The New Zealand dollar dropped, touching a four-year low, after the Reserve Bank abandoned its bias for raising interest rates and said a rate cut was a possibility.

The kiwi fell to 73.27 US cents at 5pm in Wellington and earlier fell as low as 73.18 cents, from 74.52 cents late yesterday. The trade-weighted index declined to 75.83 from 76.79.

Reserve Bank governor Graeme Wheeler kept the official cash rate unchanged as expected but surprised the market by saying the next adjustment could be "either up or down".

The bank hasn't cut the OCR since March 2011 and its tightening bias has been broadly in place since 2013. Inflation could turn negative and was likely to climb back to the middle of the bank's target range "more gradually that previously anticipated."


"We and the market were surprised by the RBNZ unceremoniously dumping its tightening bias today," Stephen Toplis, head of research at Bank of New Zealand, said in a note.

"The downward pressure on the New Zealand dollar will remain significant."
Wheeler today reiterated that the New Zealand dollar was unjustifiably high and its level was unsustainable in terms of the nation's long-term economic fundamentals. He repeated his comment at the December MPS that the bank expects to see "a further significant depreciation."

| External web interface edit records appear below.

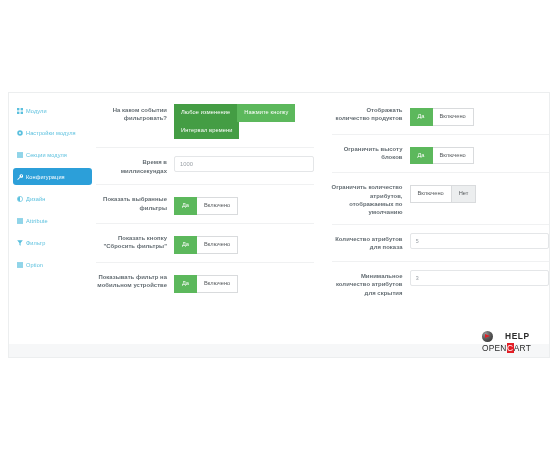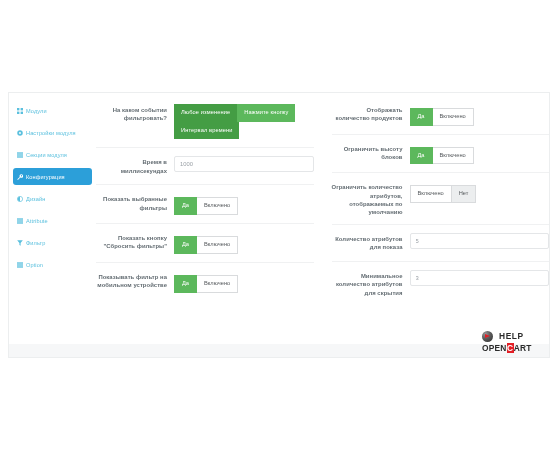--- a/index.html
+++ b/index.html
@@ -157,21 +157,21 @@
     border-top: none;
   }
 
   
   .logo {
     position: absolute;
     right: 4px; top: 330px;
     width: 64px; height: 28px;
     user-select: none;
   }
-  .logo-row1 { display: flex; align-items: center; gap: 6px; height: 13px; }
+  .logo-row1 { display: flex; align-items: center; gap: 12px; height: 13px; }
   .logo-ball {
     width: 11px; height: 11px; border-radius: 50%;
     background: radial-gradient(circle at 32% 28%, #9a9a9a 0%, #5e5e5e 42%, #2a2a2a 100%);
     position: relative;
     flex: 0 0 11px;
   }
   .logo-ball::after {
     content: "";
     position: absolute;
     left: 3px; top: 3px;
@@ -182,21 +182,21 @@
   }
   .logo-help {
     font-size: 8.4px;
     font-weight: bold;
     color: #2b2b2b;
     letter-spacing: .6px;
     line-height: 1;
   }
   .logo-row2 {
     font-size: 8.4px;
-    font-weight: bold;
+    font-weight: normal;
     color: #2b2b2b;
     letter-spacing: .2px;
     line-height: 1;
     margin-top: 1px;
   }
   .logo-row2 .red-c {
     background: #e31f26;
     color: #ffffff;
     padding: 0 .5px;
   }

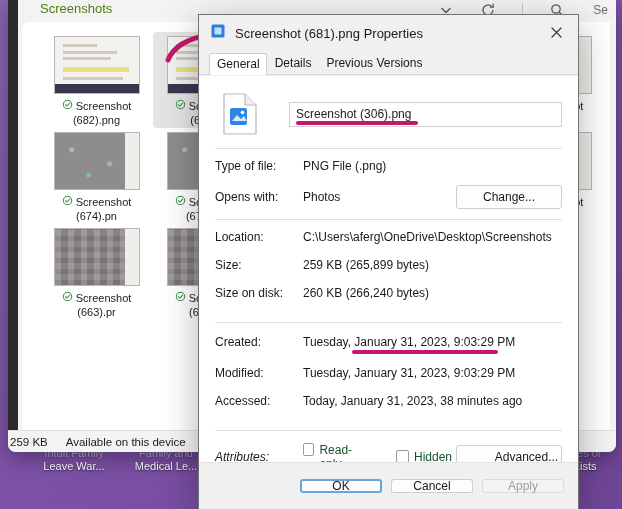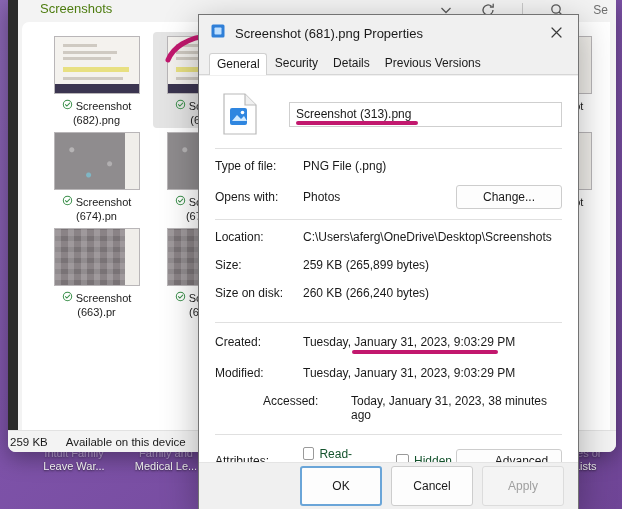--- a/index.html
+++ b/index.html
@@ -198,21 +198,21 @@
   }
   .cb-wrap { display: flex; font-size: 12px; color:#14532d; }
 
   .dlg-footer {
     position: absolute; left: 0; right: 0; bottom: 0; height: 47px;
     background: #f0f0f0;
     display: flex; align-items: center; justify-content: flex-end;
     gap: 9px; padding-right: 14px;
     border-top: 1px solid #e4e4e4;
   }
-  .btn-foot { width: 82px; height: 40px; }
+  .btn-foot { width: 82px; height: 14px; }
 
   
   .annot-underline {
     position: absolute; height: 4px; background: #c2186e; border-radius: 2px;
   }
   .annot-arrow { position: absolute; pointer-events: none; }
 </style>
 </head>
 <body>
 
@@ -483,39 +483,38 @@
       <span class="dlg-title-text">Screenshot (681).png Properties</span>
       <div class="dlg-close">
         <svg width="11" height="11" viewBox="0 0 11 11" stroke="currentColor" stroke-width="1.2">
           <path d="M1 1 L10 10 M10 1 L1 10" stroke-linecap="round"></path>
         </svg>
       </div>
     </div>
 
     <div class="tabstrip" id="tabstrip">
         <div class="tab active">General</div>
-        <div class="tab">Security</div>
         <div class="tab">Details</div>
         <div class="tab">Previous Versions</div>
       </div>
 
     <div class="dlg-page">
 
       <div class="row-top">
         <span class="file-big-icon">
           <svg width="38" height="44" viewBox="0 0 38 44">
             <path d="M3 2 h21 l11 11 v29 h-32 z" fill="#ffffff" stroke="#b9b9b9" stroke-width="1.2"></path>
             <path d="M24 2 v11 h11" fill="#f0f0f0" stroke="#b9b9b9" stroke-width="1.2"></path>
             <rect x="9" y="16" width="17" height="17" rx="2" fill="#2f86e0"></rect>
             <path d="M11 29 l5-6 4 4 3-3 3 5 z" fill="#cfe9ff"></path>
             <circle cx="21.5" cy="20.5" r="1.8" fill="#ffffff"></circle>
           </svg>
         </span>
         <div class="name-field">
-          <span>Screenshot (313).png</span>
+          <span>Screenshot (306).png</span>
           <span class="annot-underline" style="left:6px; bottom:1px; width:122px;"></span>
         </div>
       </div>
 
       <div class="hr"></div>
 
       <div class="prop-row">
         <span class="prop-label">Type of file:</span>
         <span class="prop-value">PNG File (.png)</span>
       </div>
@@ -547,29 +546,29 @@
         <span class="prop-label">Created:</span>
         <span class="prop-value">
           <span>Tuesday, January 31, 2023, 9:03:29 PM</span>
           <span class="annot-underline" style="left:49px; top:15px; width:146px;"></span>
         </span>
       </div>
       <div class="prop-row" style="margin-top:7px;">
         <span class="prop-label">Modified:</span>
         <span class="prop-value">Tuesday, January 31, 2023, 9:03:29 PM</span>
       </div>
-      <div class="prop-row" style="margin-top:4px;margin-left:48px;">
+      <div class="prop-row" style="margin-top:4px;">
         <span class="prop-label">Accessed:</span>
         <span class="prop-value">Today, January 31, 2023, 38 minutes ago</span>
       </div>
 
       <div class="hr" style="margin:12px 0;"></div>
 
       <div class="attr-row">
-        <span class="prop-label" style="font-size:12px;">Attributes:</span>
+        <span class="prop-label" style="font-size:12px;font-style:italic;">Attributes:</span>
         <label class="cb-wrap" style="width:96px;">
           <span class="cbox"></span>
           <span>Read-only</span>
         </label>
         <label class="cb-wrap" style="width:88px;padding-left:30px;">
           <span class="cbox"></span>
           <span>Hidden</span>
         </label>
         <button class="btn wide" style="margin-left:4px;padding-left:45px;">Advanced...</button>
       </div>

The New Zealand dollar was little changed after the Federal Reserve reiterated that it would remain "patient" in deciding when to raise interest rates, while noting inflation may decline further.

The Fed's statement came about an hour before the Reserve Bank's 9am announcement.

The Fed said the US economy is on track despite turmoil in other markets around the world, keeping intact expectations that it will raise interest rates from the middle of this year.

The kiwi recently traded at 92.89 Australian cents, down from 93.25 cents yesterday. The local currency fell to 64.96 euro cents from 65.71 cents yesterday. It declined to 48.37 British pence from 49.10 pence yesterday and tumbled to 86.38 yen from 88.03 yen.